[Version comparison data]
********
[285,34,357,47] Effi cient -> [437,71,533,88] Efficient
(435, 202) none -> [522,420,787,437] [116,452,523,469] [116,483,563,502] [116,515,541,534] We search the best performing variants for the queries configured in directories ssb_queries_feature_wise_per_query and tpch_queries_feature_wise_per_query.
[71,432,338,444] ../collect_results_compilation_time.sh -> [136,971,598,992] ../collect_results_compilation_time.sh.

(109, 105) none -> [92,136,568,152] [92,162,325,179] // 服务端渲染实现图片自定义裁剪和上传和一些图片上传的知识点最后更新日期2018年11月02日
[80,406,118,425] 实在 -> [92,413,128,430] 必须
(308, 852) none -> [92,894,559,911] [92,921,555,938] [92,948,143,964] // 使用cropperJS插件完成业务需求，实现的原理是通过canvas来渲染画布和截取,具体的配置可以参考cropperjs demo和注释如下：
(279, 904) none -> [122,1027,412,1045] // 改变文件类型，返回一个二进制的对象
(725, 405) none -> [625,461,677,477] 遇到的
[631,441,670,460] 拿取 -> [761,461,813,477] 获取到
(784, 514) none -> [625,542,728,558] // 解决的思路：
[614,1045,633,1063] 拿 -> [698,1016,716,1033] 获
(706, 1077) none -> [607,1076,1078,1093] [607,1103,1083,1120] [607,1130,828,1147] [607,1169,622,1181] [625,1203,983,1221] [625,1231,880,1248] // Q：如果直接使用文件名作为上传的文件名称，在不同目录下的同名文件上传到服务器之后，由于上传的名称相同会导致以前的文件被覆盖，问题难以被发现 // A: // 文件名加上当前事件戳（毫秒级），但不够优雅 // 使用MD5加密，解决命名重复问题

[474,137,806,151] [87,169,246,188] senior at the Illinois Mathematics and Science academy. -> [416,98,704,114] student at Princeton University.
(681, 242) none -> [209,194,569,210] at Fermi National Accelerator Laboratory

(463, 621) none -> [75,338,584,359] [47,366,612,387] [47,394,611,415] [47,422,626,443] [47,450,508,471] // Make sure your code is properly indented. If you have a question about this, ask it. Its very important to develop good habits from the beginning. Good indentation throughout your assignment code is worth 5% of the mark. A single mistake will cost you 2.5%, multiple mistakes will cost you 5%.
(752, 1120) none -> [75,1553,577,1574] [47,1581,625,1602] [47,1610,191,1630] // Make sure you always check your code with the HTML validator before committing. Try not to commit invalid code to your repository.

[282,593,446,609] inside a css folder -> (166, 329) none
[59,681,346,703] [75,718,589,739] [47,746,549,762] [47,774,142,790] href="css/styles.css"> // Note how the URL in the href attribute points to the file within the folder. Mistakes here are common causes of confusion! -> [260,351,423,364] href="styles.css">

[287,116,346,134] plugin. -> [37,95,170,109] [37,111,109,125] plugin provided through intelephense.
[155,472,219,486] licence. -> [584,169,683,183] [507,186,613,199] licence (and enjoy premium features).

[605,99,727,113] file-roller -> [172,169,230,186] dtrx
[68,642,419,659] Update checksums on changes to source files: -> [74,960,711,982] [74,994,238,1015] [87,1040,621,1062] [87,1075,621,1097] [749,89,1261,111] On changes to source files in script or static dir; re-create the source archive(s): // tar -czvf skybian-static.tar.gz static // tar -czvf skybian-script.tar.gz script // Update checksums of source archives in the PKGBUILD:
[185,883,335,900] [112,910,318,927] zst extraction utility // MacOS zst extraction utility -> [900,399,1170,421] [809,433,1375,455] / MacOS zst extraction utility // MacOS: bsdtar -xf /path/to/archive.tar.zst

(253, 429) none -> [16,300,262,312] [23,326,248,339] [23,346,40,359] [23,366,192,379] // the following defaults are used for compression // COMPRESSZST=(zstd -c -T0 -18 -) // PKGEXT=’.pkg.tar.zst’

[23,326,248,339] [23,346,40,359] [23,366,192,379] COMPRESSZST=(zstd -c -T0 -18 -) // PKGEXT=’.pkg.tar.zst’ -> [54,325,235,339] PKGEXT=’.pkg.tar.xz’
********
### [Exercise instructions]
Please retype, without any change, the line containing "[68,642,419,659] Update checksums" and every line after it to the end of the entries above, and only those.

### [Final answer]
[68,642,419,659] Update checksums on changes to source files: -> [74,960,711,982] [74,994,238,1015] [87,1040,621,1062] [87,1075,621,1097] [749,89,1261,111] On changes to source files in script or static dir; re-create the source archive(s): // tar -czvf skybian-static.tar.gz static // tar -czvf skybian-script.tar.gz script // Update checksums of source archives in the PKGBUILD:
[185,883,335,900] [112,910,318,927] zst extraction utility // MacOS zst extraction utility -> [900,399,1170,421] [809,433,1375,455] / MacOS zst extraction utility // MacOS: bsdtar -xf /path/to/archive.tar.zst

(253, 429) none -> [16,300,262,312] [23,326,248,339] [23,346,40,359] [23,366,192,379] // the following defaults are used for compression // COMPRESSZST=(zstd -c -T0 -18 -) // PKGEXT=’.pkg.tar.zst’

[23,326,248,339] [23,346,40,359] [23,366,192,379] COMPRESSZST=(zstd -c -T0 -18 -) // PKGEXT=’.pkg.tar.zst’ -> [54,325,235,339] PKGEXT=’.pkg.tar.xz’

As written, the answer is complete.